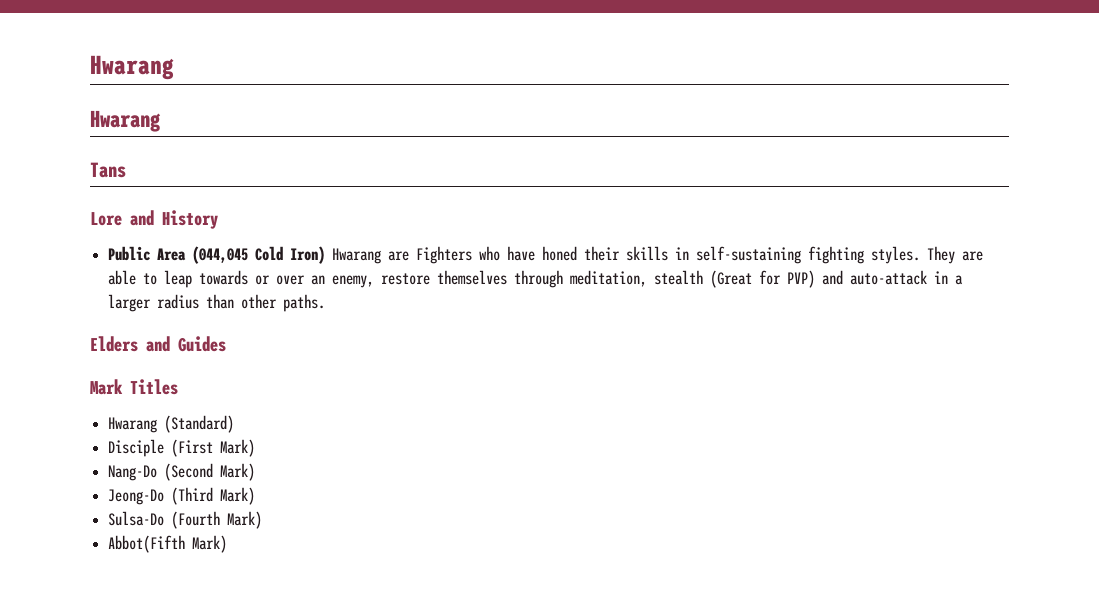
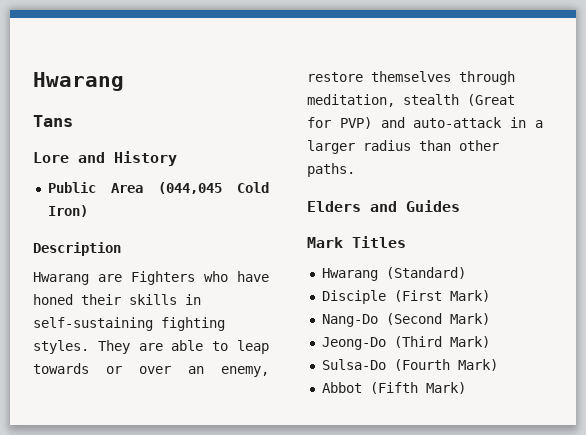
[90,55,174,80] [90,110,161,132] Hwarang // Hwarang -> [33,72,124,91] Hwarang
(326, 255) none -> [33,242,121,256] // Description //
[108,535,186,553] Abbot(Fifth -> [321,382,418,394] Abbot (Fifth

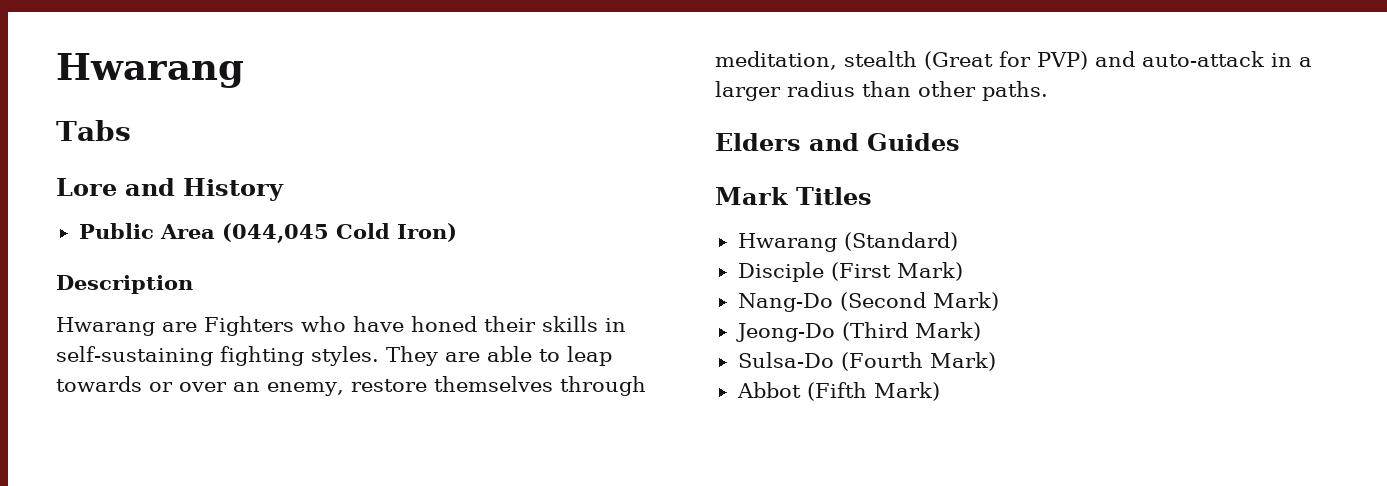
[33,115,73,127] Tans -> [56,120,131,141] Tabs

---

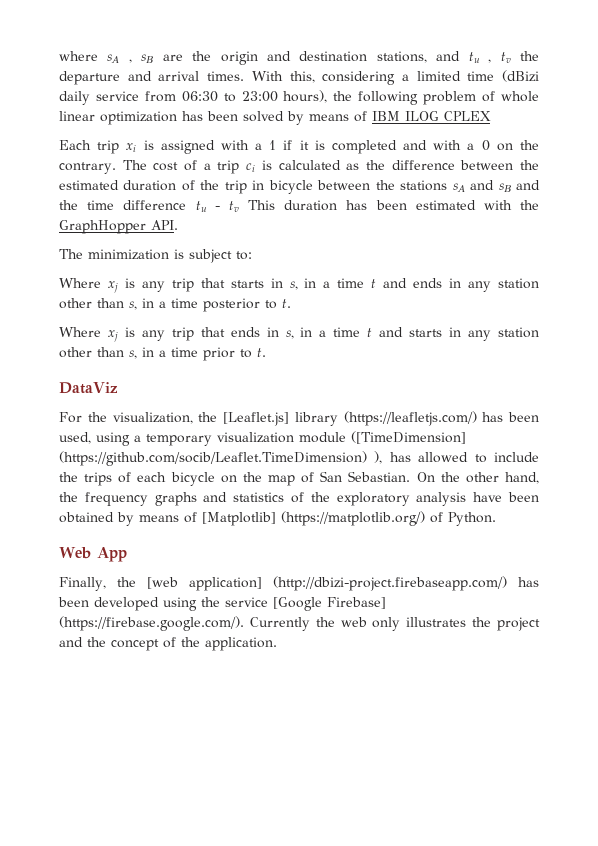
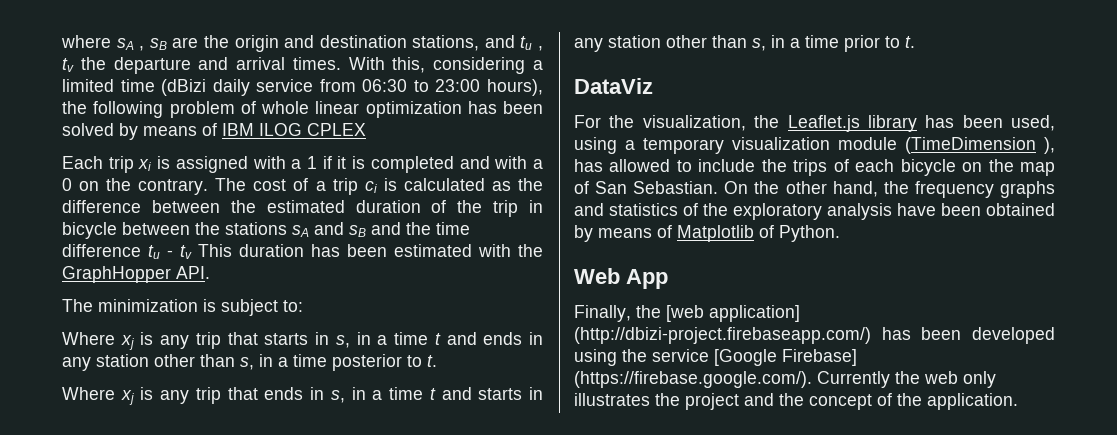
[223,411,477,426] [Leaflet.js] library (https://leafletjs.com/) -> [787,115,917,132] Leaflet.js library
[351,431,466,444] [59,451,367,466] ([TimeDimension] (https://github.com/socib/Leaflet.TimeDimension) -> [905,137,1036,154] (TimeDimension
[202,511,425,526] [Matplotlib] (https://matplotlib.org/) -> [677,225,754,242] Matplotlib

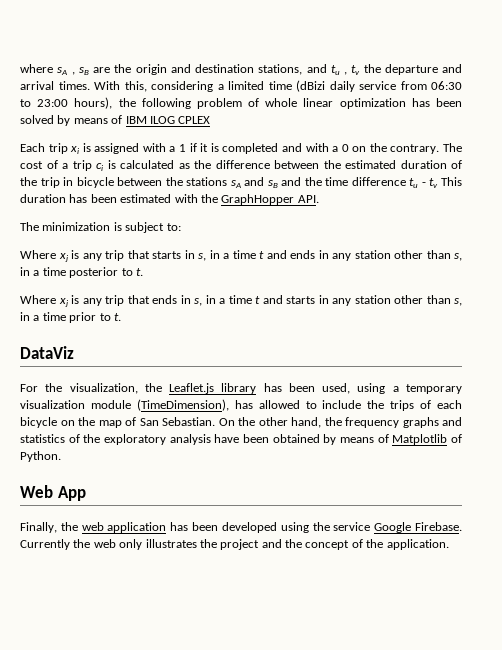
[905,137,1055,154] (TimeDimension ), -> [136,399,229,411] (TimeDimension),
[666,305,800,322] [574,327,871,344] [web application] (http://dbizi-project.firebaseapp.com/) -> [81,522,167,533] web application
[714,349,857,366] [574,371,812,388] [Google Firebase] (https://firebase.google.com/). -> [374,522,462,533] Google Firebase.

* * *

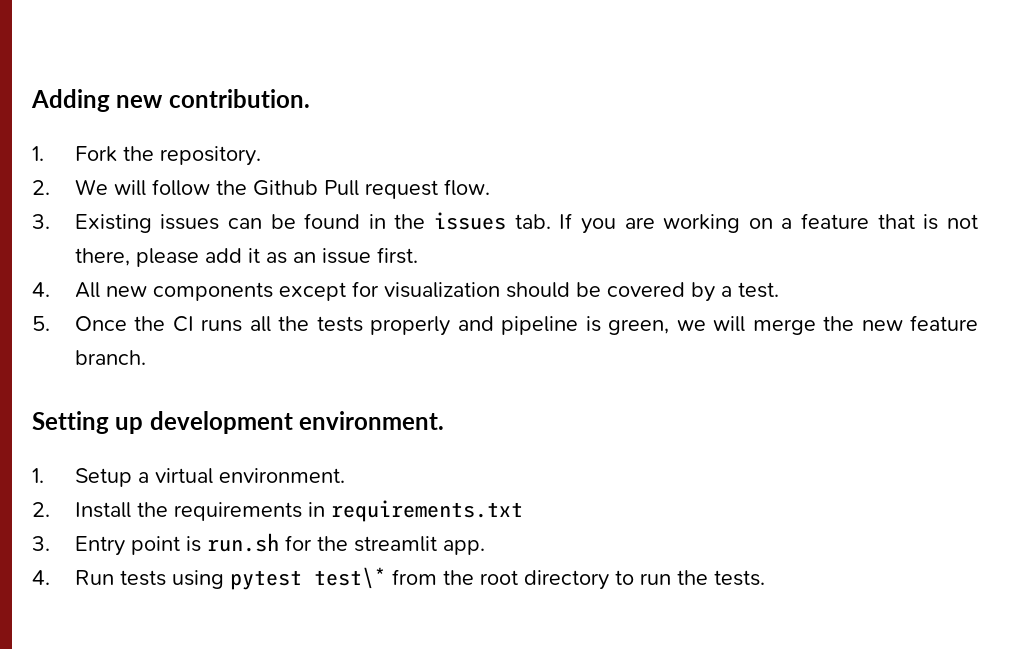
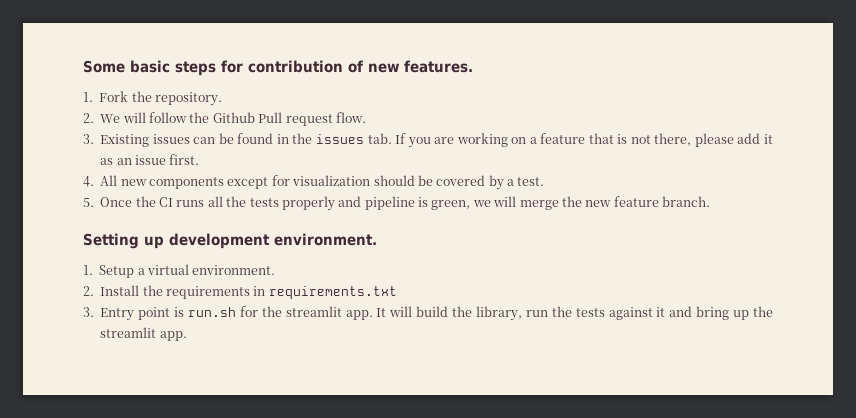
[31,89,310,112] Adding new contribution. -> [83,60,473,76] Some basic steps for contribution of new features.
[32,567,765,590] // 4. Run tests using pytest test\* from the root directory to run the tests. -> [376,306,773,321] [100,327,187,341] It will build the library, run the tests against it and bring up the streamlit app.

AIM OF THE EXERCISE | Within the material above, how many lines include the string "Leaflet"? Give only the number.

ANSWER TO THIS EXERCISE | 2